As GNU FreeDink upstream, I'd very much like to offer pre-built binaries: one (1) official, tested, current, distro-agnostic version of the game with its dependencies.
I'm actually already doing that for the Windows version.
One issue though: people have to trust me -- and my computer's integrity.
Reproducible builds could address that.
My release process is tightly controlled, but is my project reproducible? If not, what do I need? Let's check!
I quickly see that documentation is getting better, namely https://reproducible-builds.org/ :)
(The first docs I read on reproducibility looked more like a crazed date-o-phobic rant than actual solution - plus now we have SOURCE_DATE_EPOCH implemented in gcc ;))
However I was left unsatisfied by the very high-level viewpoint and the lack of concrete examples.

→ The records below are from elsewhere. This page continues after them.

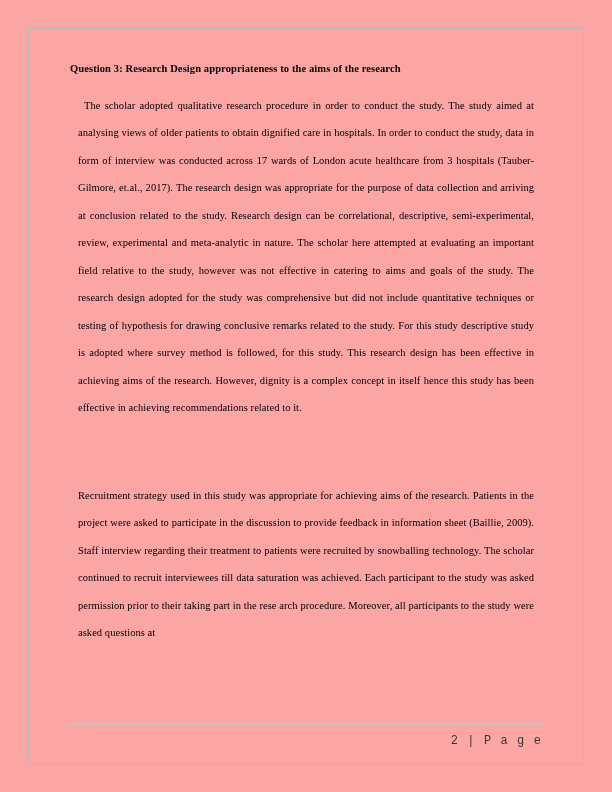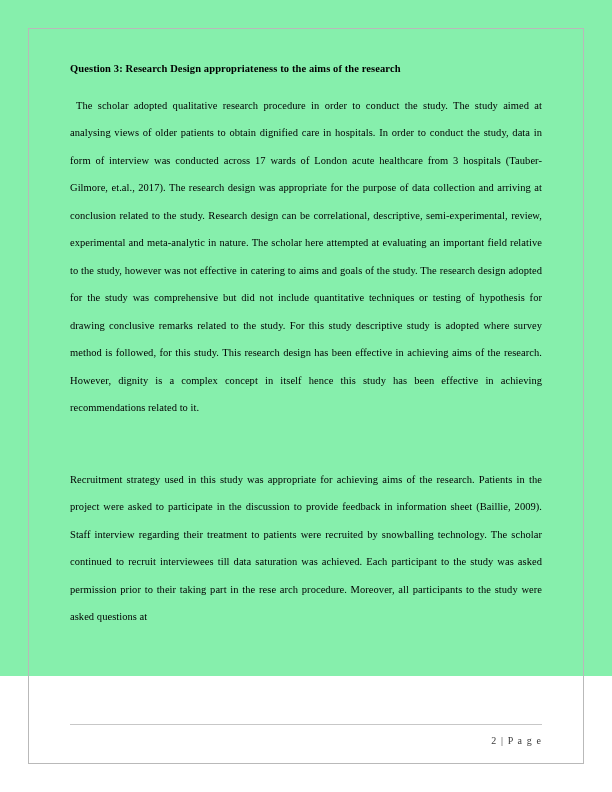"Question 3: Research Design" .page { background: #86efac -> #fca5a5; height: 676px -> 792px }
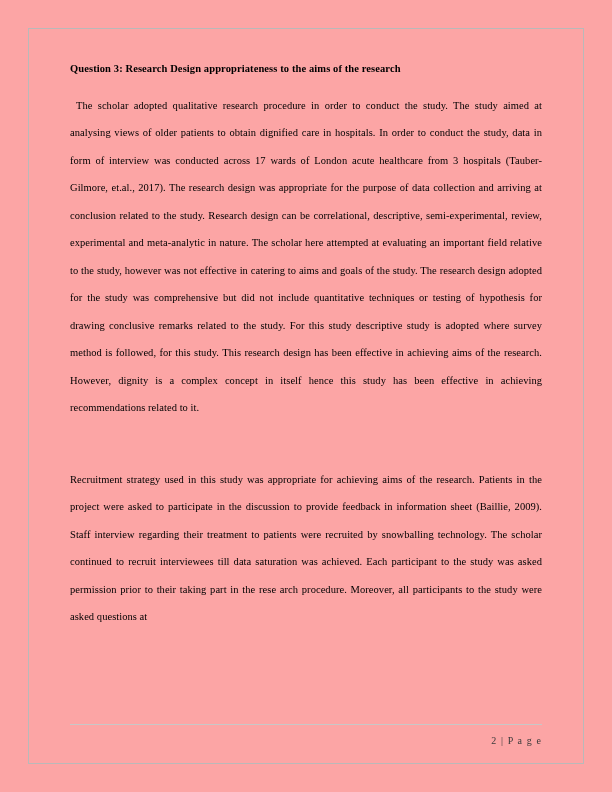"The scholar adopted qualitative research" p.body-par { margin: 0 -> 8px }
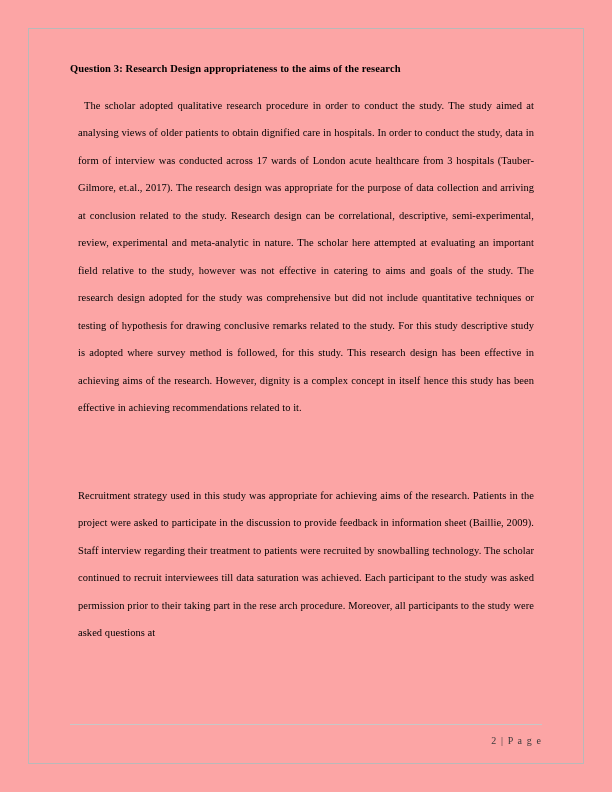"2 | P a g" .footer-text { font-family: Liberation Serif, serif -> Liberation Mono, monospace; font-size: 10px -> 12px }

The document points to various issues but is very vague about what tools are impacted.
So let's do some tests!
Let's start with a trivial program:
$ cat > hello.c
#include <stdio.h>
int main(void) {
printf("Hello, world!\n");
}
OK, first does GCC compile this reproducibly?
I'm not sure because I heard of randomness in identifiers and such in the compilation process...
$ gcc-5 hello.c -o hello-5
$ md5sum hello-5
a00416d7392442321bad4afc5a461321 hello-5
$ gcc-5 hello.c -o hello-5
$ md5sum hello-5
a00416d7392442321bad4afc5a461321 hello-5
Cool, ELF compiler output is stable through time!
Now do 2 versions of GCC compile a hello world identically?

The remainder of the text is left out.